WomanCare Global (WCG) is a nonprofit that provides reproductive health resources to women and girls in the developing world. WCG offers low-cost medical devices, training for doctors and healthcare professionals, and their MAX program collects data on health outcomes and wellness metrics. To provide these services in regions where infrastructure is underdeveloped, the WCG leadership and research teams (based in the United States) employ a large team of field researchers who visit clinics, collaborate with health professionals, and review data recorded in paper log-books kept onsite.

The Challenge

In 2012, WCG MAX researchers and leadership were struggling with timely delivery of resources to remote clinics in and around Johannesburg, South Africa and Kisumu, Kenya. The root of the problem was a __painful analog field data collection process—transcribing data from paper log-books kept at each clinic was time-intensive and error prone. Field agents often traveled for days by motorcycle to reach remote facilities in surrounding towns and villages—places with no Internet connection at all. When they returned to the city—Johannesburg or Kisumu—field agents would each manually tabulate their data into separate spreadsheets, then connect at an Internet café to email the documents to the research team. Next, the US-based researcher would compile data from multiple spreadsheets into a report for the WCG leadership team.

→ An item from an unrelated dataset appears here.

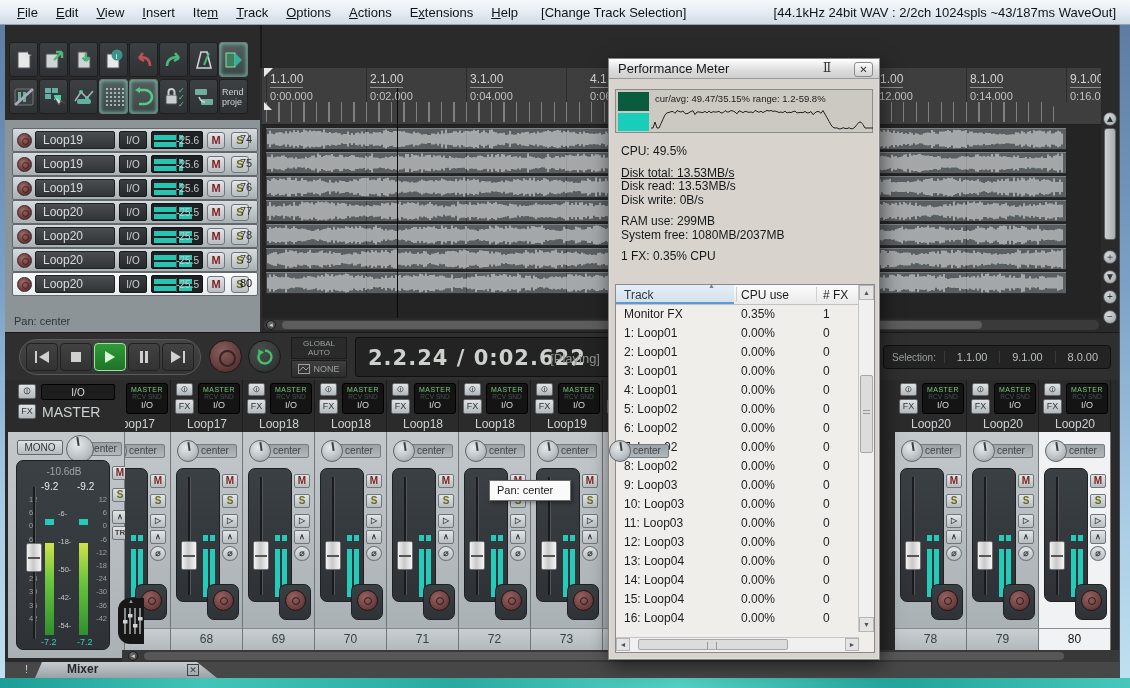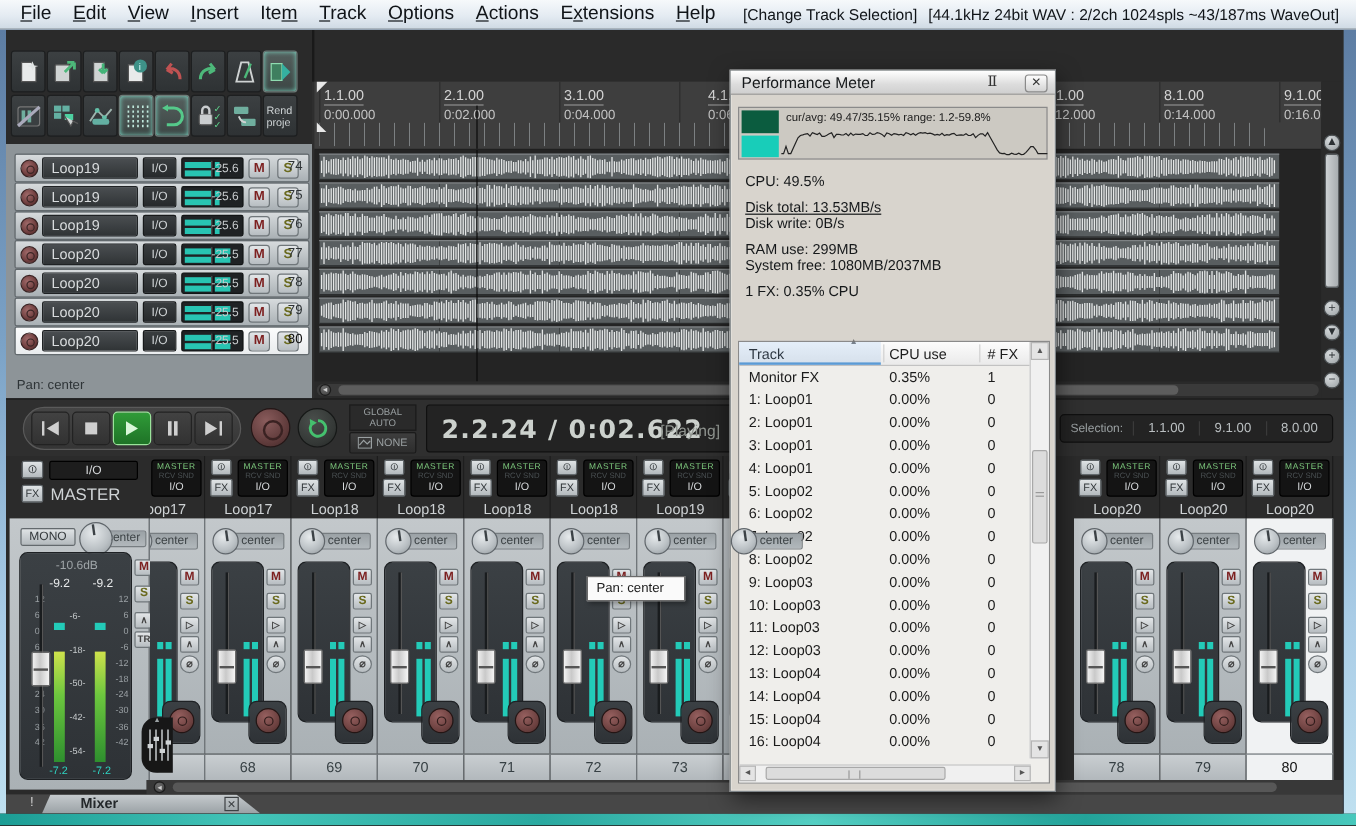"File" .menu-item { font-size: 16px -> 13px }
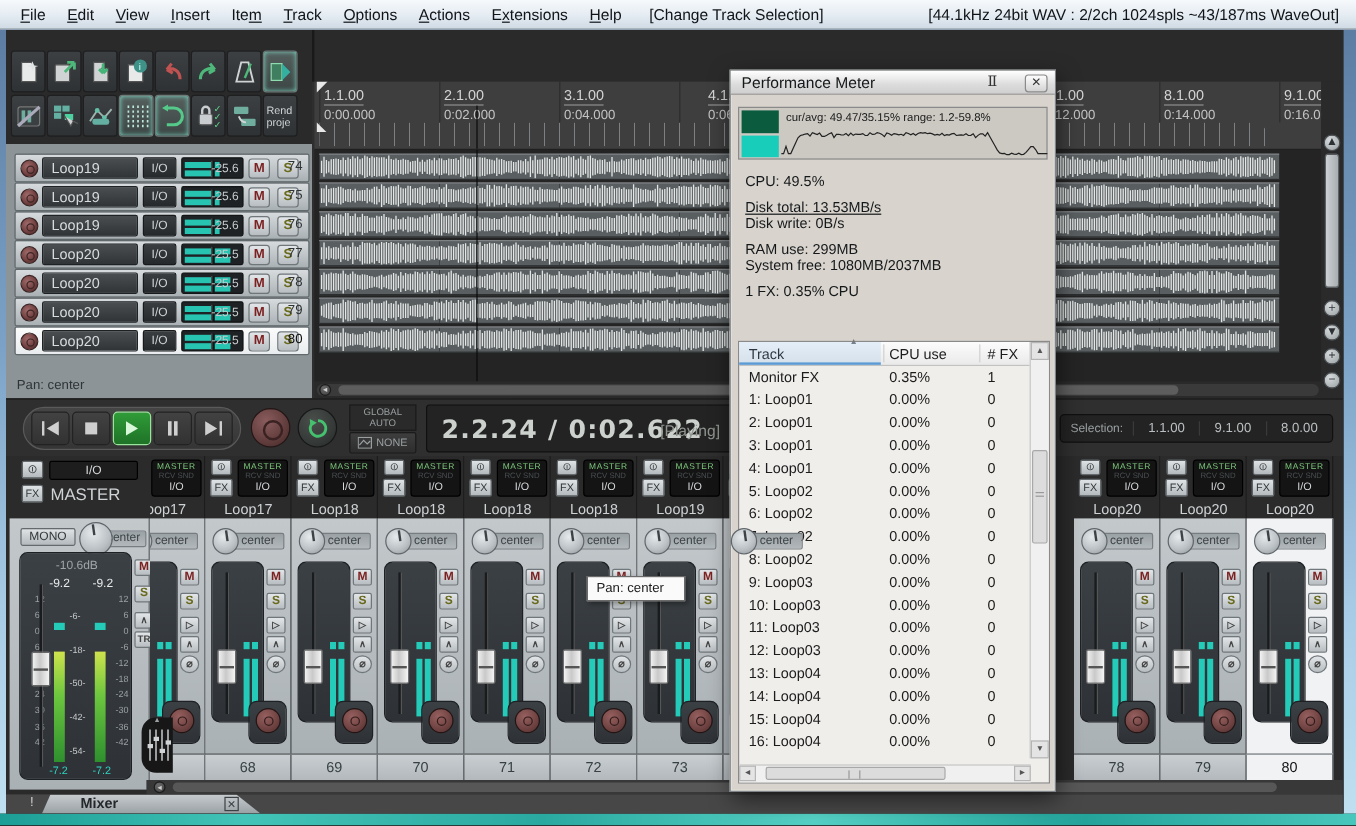"Disk read: 13.53MB/s" div { html: none -> <div>Disk read: 13.53MB/s</div> }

WCG leadership would then make decisions about where to send resources and staff. The struggle was that by the time WCG had processed the MAX field data, made decisions, and sent resources and staff, the clinics’ needs had often changed.

With a regular four to six week lag between a field request and the MAX team's ability to respond , WCG needed a new way of working.

Finding a Path to Digital

Digitizing analog paper workflows is nothing new. In fact, WCG's original idea for solving this problem was a familiar one: buy a stack of Windows laptops with Microsoft Excel, mail them out to the MAX reps out in the field, collect spreadsheets. This was the workflow in 2013 when I learned about the project, but everyone at WCG knew spreadsheets wouldn't scale up for additional regions, countries, and field staff in the MAX project.

At the time, WCG leadership was also considering a quote from a custom software development firm in Washington D.C. The firm specialized in Java-based flip phone survey apps for non-governmental organizations (NGOs) like WCG who collected health data from the field. Quoted in the low six-figures with a one-year timeline, WCG's leadership team thought that this route would be costly, but they hoped it would produce a worthwhile improvement over the existing process.

As I learned more about the project, I suspected there was a more versatile, cost-effective, mobile-friendly solution out there, especially among all the new business workflows being developed for iOS devices. At this time, the iPhone had been out in corporate America for about five years, iPad for about two years, but the idea that a tablet could be a useful business device for content collection or creation was still a debatable proposition to many decision makers.

From Spreadsheets to a Native App

After learning as much as I could about the project needs via conversations with the US-based research team, I did research about emerging iOS frameworks available for field data collection. Confident we could design and deploy something better than a barebones app running on a tiny flip phone, I proposed that WCG hire my team to prototype a different solution. WCG agreed, and we got started right away to design and implement a pilot with 20 field agents canvassing 300 clinics monthly.[1]

First up, we dove into the maze of data collection spreadsheets that the MAX team used as a rudimentary database to collect and compile field information. Employing skip-logic, sub-forms, pick lists, and native iOS data collection widgets, we were able to consolidate and simplify this slew of manually-linked spreadsheets. Next, we reviewed the questionnaire that MAX field researchers were using to survey healthcare professionals at rural clinics. We hired a contract Survey Designer from the healthcare industry to help us rewrite all the survey questions as standards compliant, with proper language and nomenclature. The surveys became easy to answer with mostly yes/no or multiple choice options.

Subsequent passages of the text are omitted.